_Task directions_:
Find the string "position" in the entries and copy each line that has it.

_Dataset records_:
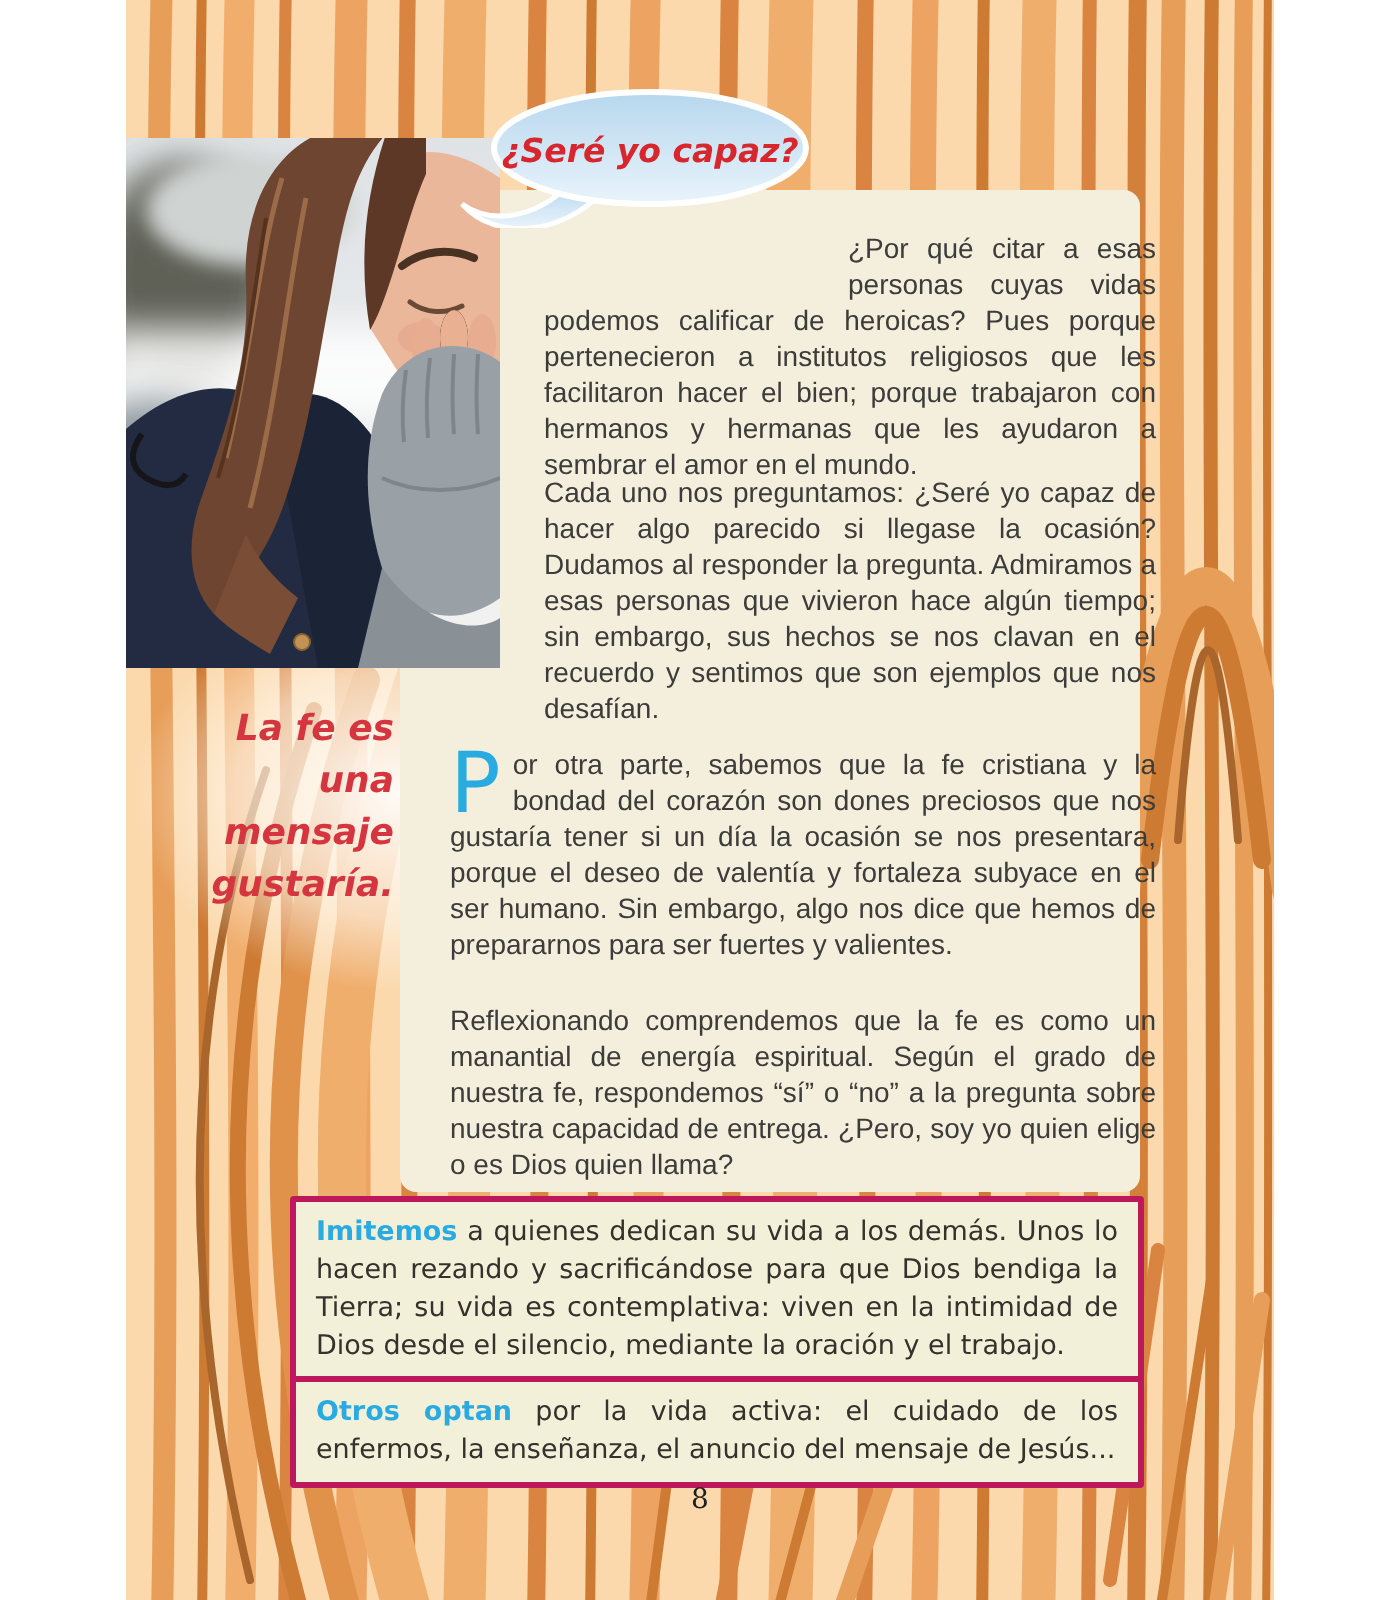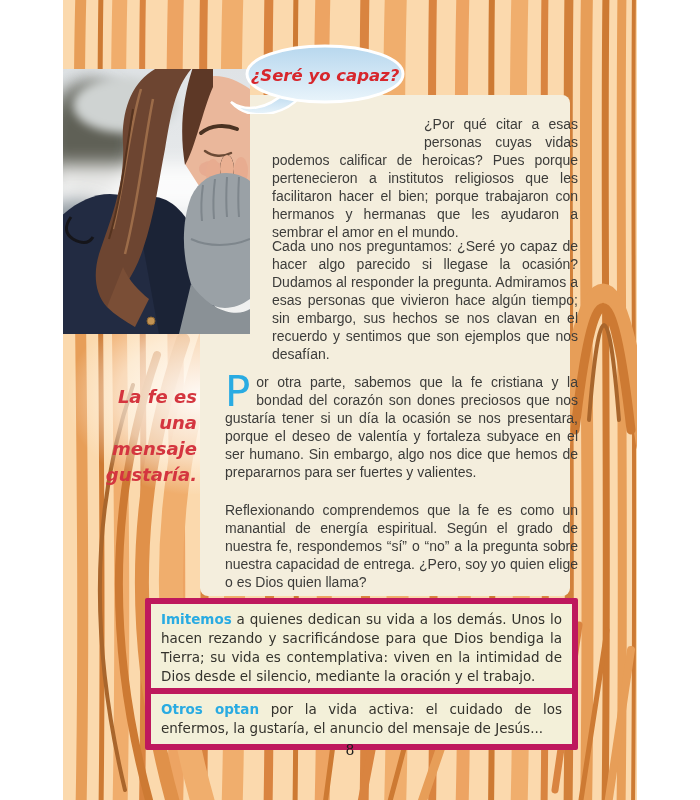--- a/index.html
+++ b/index.html
@@ -15,22 +15,22 @@
   .spacer{float:left;width:152px;height:36px;}
   .p2{left:56px;top:126px;width:306px;}
   .p3{left:9px;top:262px;width:353px;}
   .p4{left:9px;top:390px;width:353px;}
   .dropcap{float:left;font-size:42px;line-height:34px;color:#29abe2;margin:2px 6px 0 0;
            font-family:"DejaVu Sans",sans-serif;}
   .photo{position:absolute;left:0;top:69px;width:187px;height:265px;}
   .bubble{position:absolute;left:160px;top:40px;width:190px;height:74px;}
   .note{position:absolute;left:26px;top:352px;width:108px;text-align:right;
         font-family:"DejaVu Sans",sans-serif;font-weight:bold;font-style:italic;
-        font-size:18px;line-height:26px;color:#d4353f;margin-top:32px;}
-  .callout{position:absolute;left:82px;width:401px;background:#f3f0d9;border:6px solid #be185d;
+        font-size:18px;line-height:26px;color:#d4353f;}
+  .callout{position:absolute;left:82px;width:401px;background:#f3f0d9;border:3px solid #be185d;
            border-radius:2px;padding:6px 10px;font-family:"DejaVu Sans",sans-serif;
            font-size:13.5px;line-height:19px;color:#33322c;text-align:justify;}
   .callout .lead{color:#29abe2;font-weight:bold;}
   .c1{top:598px;}
   .c2{top:688px;}
   .pagenum{position:absolute;left:0;top:742px;width:100%;text-align:center;
            font-family:"DejaVu Serif",serif;font-size:14px;color:#1e1e1e;}
 </style>
 </head>
 <body>
@@ -163,18 +163,18 @@
     <div class="note">
       <div>La fe es</div>
       <div>una mensaje</div>
       <div>gustaría.</div>
     </div>
 
     <div class="callout c1">
       <span class="lead">Imitemos</span><span> a quienes dedican su vida a los demás. Unos lo hacen rezando y sacrificándose para que Dios bendiga la Tierra; su vida es contemplativa: viven en la intimidad de Dios desde el silencio, mediante la oración y el trabajo.</span>
     </div>
     <div class="callout c2">
-      <span class="lead">Otros optan</span><span> por la vida activa: el cuidado de los enfermos, la gustaría, el anuncio del mensaje de Jesús...</span>
+      <span class="lead">Otros optan</span><span> por la vida activa: el cuidado de los enfermos, la enseñanza, el anuncio del mensaje de Jesús...</span>
     </div>
 
     <div class="pagenum">8</div>
   </div>
 </div>
 
 </body></html>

_Completed exercise_:
   .photo{position:absolute;left:0;top:69px;width:187px;height:265px;}
   .bubble{position:absolute;left:160px;top:40px;width:190px;height:74px;}
   .note{position:absolute;left:26px;top:352px;width:108px;text-align:right;
-  .callout{position:absolute;left:82px;width:401px;background:#f3f0d9;border:6px solid #be185d;
+  .callout{position:absolute;left:82px;width:401px;background:#f3f0d9;border:3px solid #be185d;
   .pagenum{position:absolute;left:0;top:742px;width:100%;text-align:center;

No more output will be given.